Indira Navarro, fundadora del colectivo Guerreros Buscadores de Jalisco, afirmó que los menores habían sido reclutados y que llamadas anónimas resultaron fundamentales para dar con su paradero. Según distintos reportes, fueron hallados en una casa de seguridad ubicada en la región de Tierra Caliente, cerca de los límites entre Guerrero y Michoacán.
Desde el momento de su desaparición, las familias temían un escenario de este tipo. Ambos jóvenes salieron la noche del 27 de julio y no regresaron.
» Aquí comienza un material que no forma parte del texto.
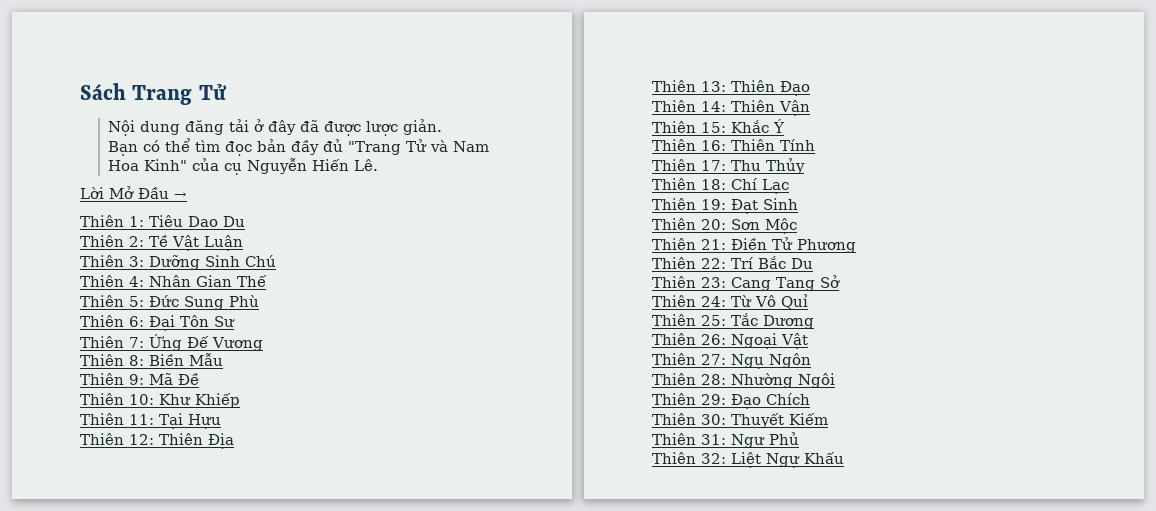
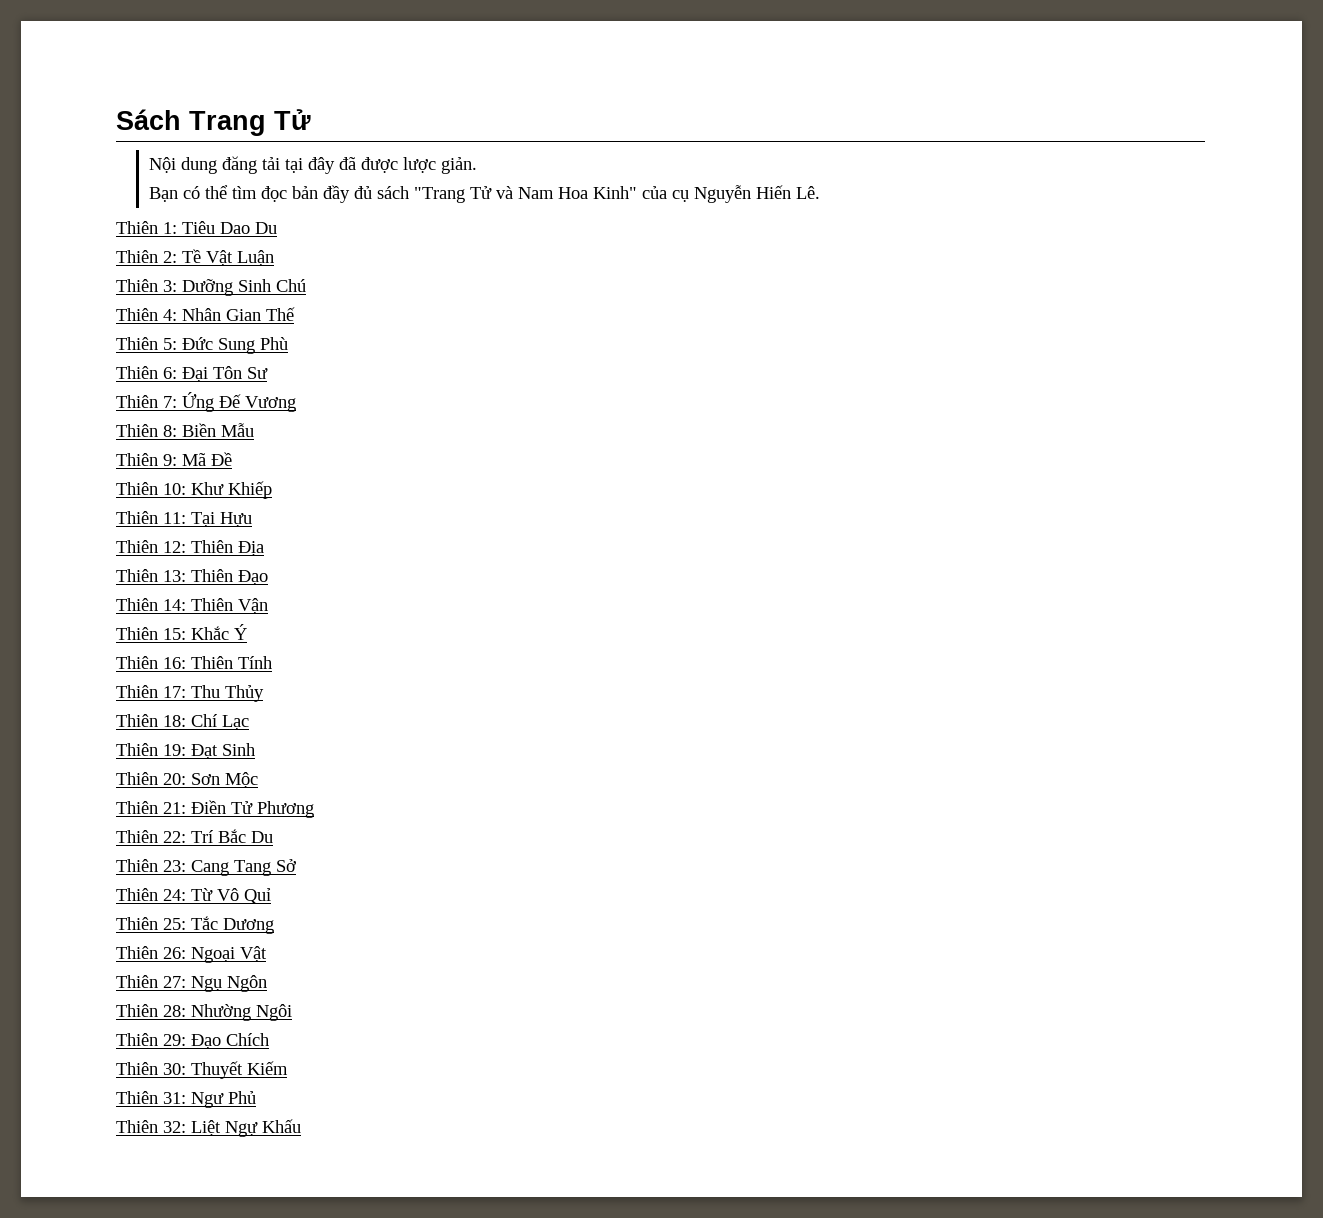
[254,119,265,132] ở -> [285,158,304,173] tại
(344, 145) none -> [377,186,410,199] sách
[80,186,187,199] // Lời Mở Đầu → -> (821, 192) none

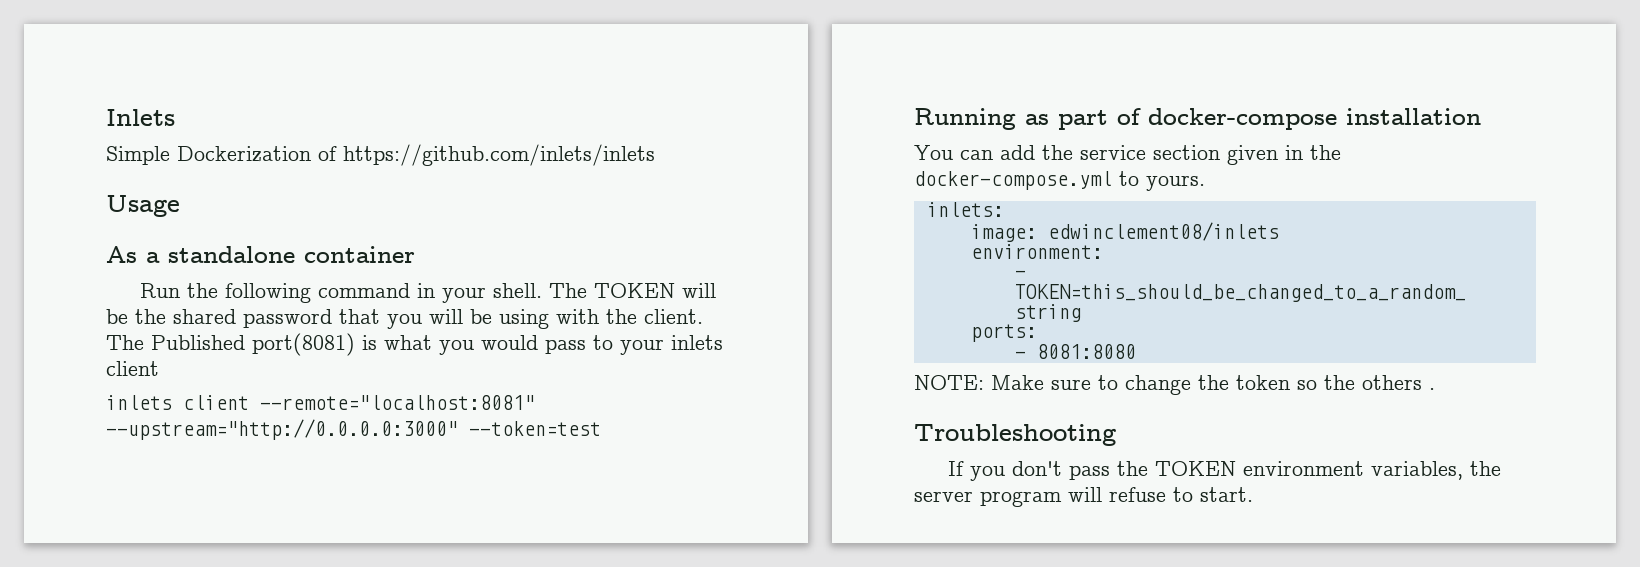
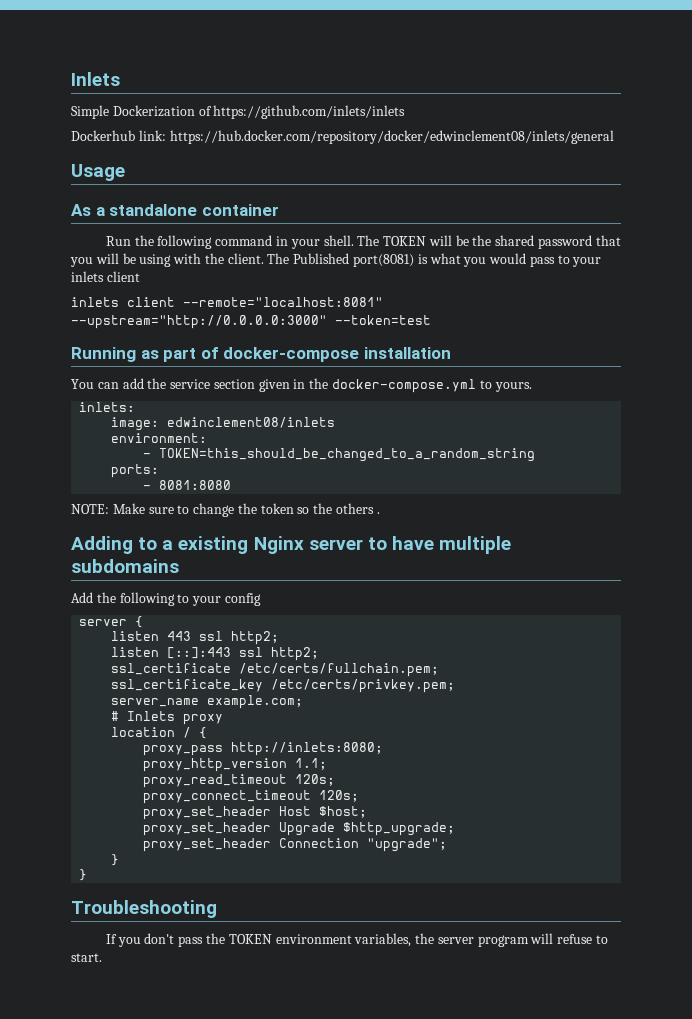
(655, 155) none -> [71,130,614,144] // Dockerhub link: https://hub.docker.com/repository/docker/edwinclement08/inlets/general
(1435, 389) none -> [71,536,512,554] [71,559,179,573] [71,592,261,606] [79,616,144,628] [111,631,280,645] [111,647,320,661] [111,663,440,677] [111,679,456,693] [111,695,304,709] [111,711,224,725] [111,727,208,739] [143,742,384,756] [143,758,328,772] [143,774,336,788] [143,790,360,804] [143,806,368,820] [143,822,456,836] [143,838,448,852] [111,854,120,866] [79,869,88,881] // Adding to a existing Nginx server to have multiple subdomains // Add the following to your config // server { // listen 443 ssl http2; // listen [::]:443 ssl http2; // ssl_certificate /etc/certs/fullchain.pem; // ssl_certificate_key /etc/certs/privkey.pem; // server_name example.com; // # Inlets proxy // location / { // proxy_pass http://inlets:8080; // proxy_http_version 1.1; // proxy_read_timeout 120s; // proxy_connect_timeout 120s; // proxy_set_header Host $host; // proxy_set_header Upgrade $http_upgrade; // proxy_set_header Connection "upgrade"; // } // }

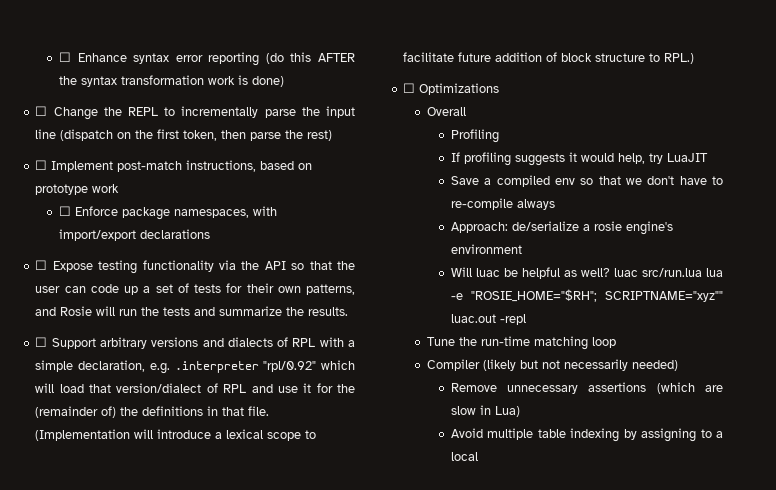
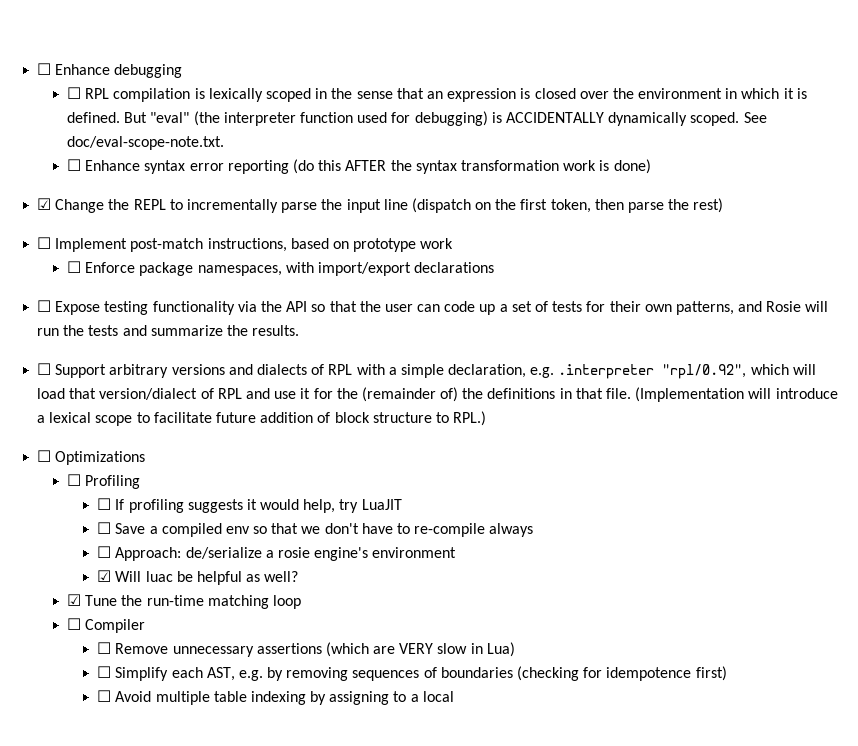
[59,52,127,62] ☐ Enhance -> [37,63,183,78] [67,87,807,102] [67,111,767,126] [67,136,225,150] [67,159,141,171] ☐ Enhance debugging // ☐ RPL compilation is lexically scoped in the sense that an expression is closed over the environment in which it is defined. But "eval" (the interpreter function used for debugging) is ACCIDENTALLY dynamically scoped. See doc/eval-scope-note.txt. // ☐ Enhance
[35,106,48,116] ☐ -> [37,198,52,210] ☑
[263,361,317,372] "rpl/0.92" -> [662,364,747,379] "rpl/0.92",
[427,107,467,116] Overall // -> [67,474,82,486] ☐
(499, 136) none -> [97,498,112,510] ☐
(708, 157) none -> [97,522,112,534] ☐
(555, 204) none -> [97,546,112,558] ☐
(522, 249) none -> [97,570,112,582] ☑
[613,268,723,277] [450,289,723,302] [450,314,526,325] luac src/run.lua lua -e "ROSIE_HOME="$RH"; SCRIPTNAME="xyz"" luac.out -repl // -> [67,594,82,606] // ☑
(617, 342) none -> [67,618,82,630] ☐
[483,359,679,371] (likely but not necessarily needed) // -> [97,642,112,654] // ☐
(723, 388) none -> [399,643,434,654] VERY
(520, 411) none -> [97,666,727,681] [97,690,112,702] ☐ Simplify each AST, e.g. by removing sequences of boundaries (checking for idempotence first) // ☐

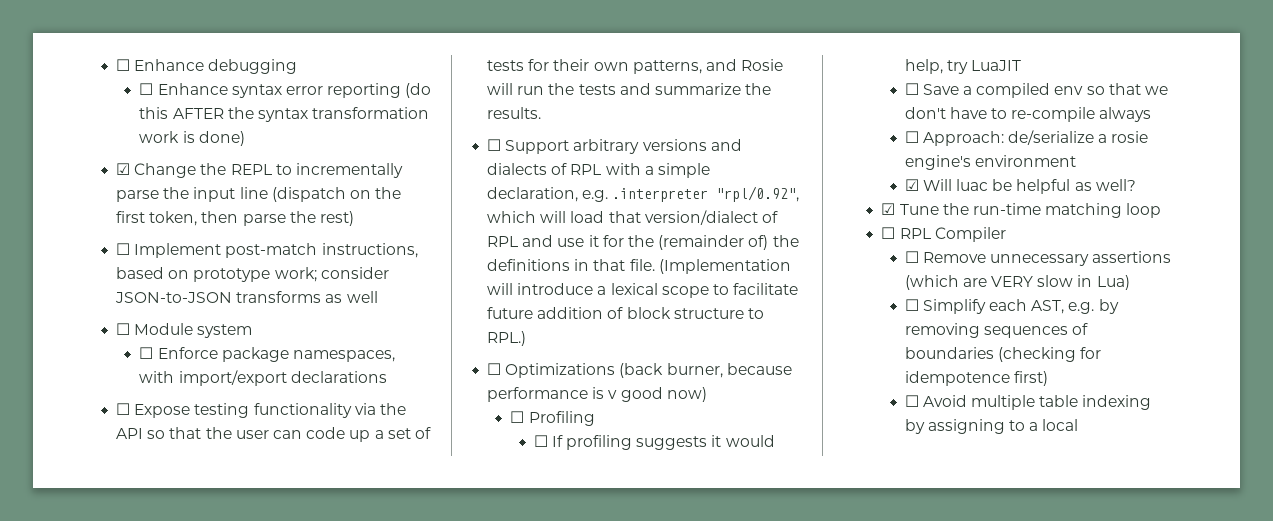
[67,87,807,102] [67,111,767,126] [67,136,225,150] // ☐ RPL compilation is lexically scoped in the sense that an expression is closed over the environment in which it is defined. But "eval" (the interpreter function used for debugging) is ACCIDENTALLY dynamically scoped. See doc/eval-scope-note.txt. -> (298, 66) none
[420,238,454,249] work -> [274,267,389,282] [115,291,378,303] [116,323,253,338] work; consider JSON-to-JSON transforms as well // ☐ Module system
(146, 458) none -> [619,363,792,378] [487,387,707,402] (back burner, because performance is v good now)
(82, 624) none -> [899,228,931,239] RPL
Familiares de Héctor señalaron que el adolescente había recibido previamente una supuesta oferta de trabajo, mientras que la madre de Bruno expresó su temor de que su hijo hubiera sido manipulado para abandonar el hogar.
La búsqueda concluyó con ambos menores bajo resguardo de las autoridades. La Fiscalía de Guerrero informó que, tras las acciones de búsqueda, Bruno y Héctor fueron localizados con vida y posteriormente trasladados para ser reintegrados con sus familias.
El caso pone de nuevo sobre la mesa una preocupación que familias de Jalisco vienen denunciando desde hace tiempo: adolescentes que desaparecen después de recibir supuestas oportunidades laborales y terminan a cientos de kilómetros de sus hogares.
Aunque las autoridades aún no han detallado públicamente quién los habría reclutado ni con qué propósito, el señalamiento de Guerreros Buscadores es contundente: Bruno y Héctor habrían sido víctimas de reclutamiento. Esta vez pudieron regresar con vida. La pregunta inevitable sigue siendo cuántos jóvenes más podrían estar atravesando una situación similar.